The hotel’s two way concrete slabs will be redesigned with a composite steel decking system. A concrete system was sensible design material for Prince Frederick Hall due to its location on campus, occupancy, and fire rating. A steel design is an adequate choice because it allows for long spans with small depths. The indoor waterpark additive would not be feasible economically or architecturally constructed with concrete. Using steel for the whole design increases ease of constructability on site and shorter constructions periods. The new steel composite decking could be more economical than the existing 2-way slabs; cost analysis will be done to determine if this is possible.

Mechanical Breadth:

Indoor water parks demand a comfortable climate. In order for humans to be comfortable in an environment, the loss of body heat should be kept minimal and the surrounding environment should be kept at a constant temperature. For the indoor water park, a HVAC system will be designed to maintain a constant temperature and minimize humidity. A 100% outside air system will be selected because the air inside is filled with humidity and odor from the pool water treatment chemicals which cannot be reused. A basic design understanding that 30-40 inch diameter HVAC ducts will be used inside of the building.

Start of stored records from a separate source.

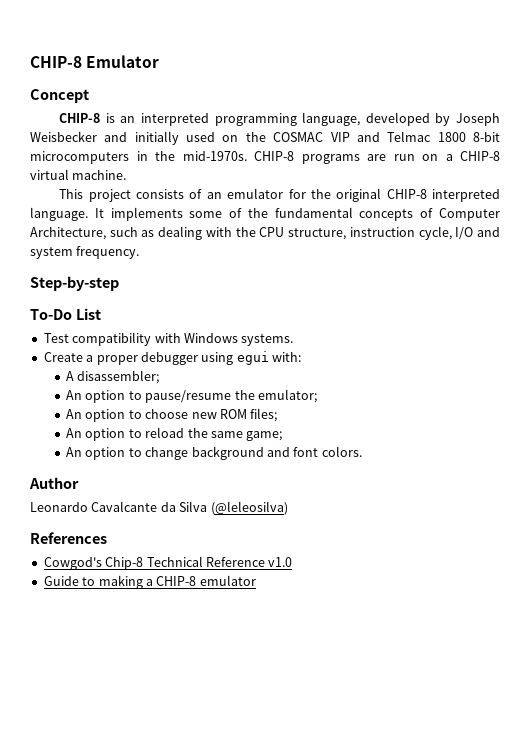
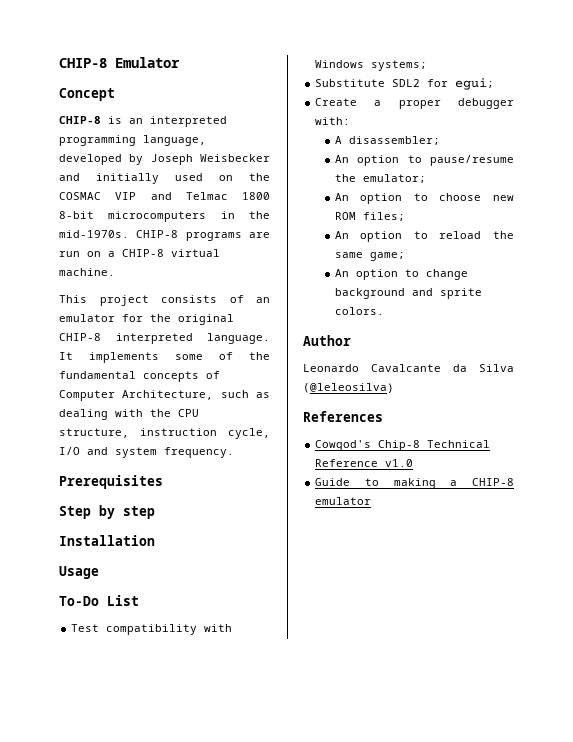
- Step-by-step
+ Prerequisites
+ Step by step
+ Installation
+ Usage
- Test compatibility with Windows systems.
+ Test compatibility with Windows systems;
+ Substitute SDL2 for egui;
- Create a proper debugger using egui with:
+ Create a proper debugger with:
- An option to change background and font colors.
+ An option to change background and sprite colors.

Here is a list of all of the submitted proposals in order of completion(Picture link above is the most up to date):

Proposal December 2013

Proposal January 17th, 2014


Note: While great efforts have been taken to provide accurate and complete information on the pages of CPEP, please be aware that the information contained herewith is considered a work‐inprogress for this thesis project. Modifications and changes related to the original building designs and construction methodologies for this senior thesis project are solely the interpretation of Victoria Interval. Changes and discrepancies in no way imply that the original design contained errors or was flawed. Differing assumptions, code references, requirements, and methodologies have been incorporated into this thesis project; therefore, investigation results may vary from the original design.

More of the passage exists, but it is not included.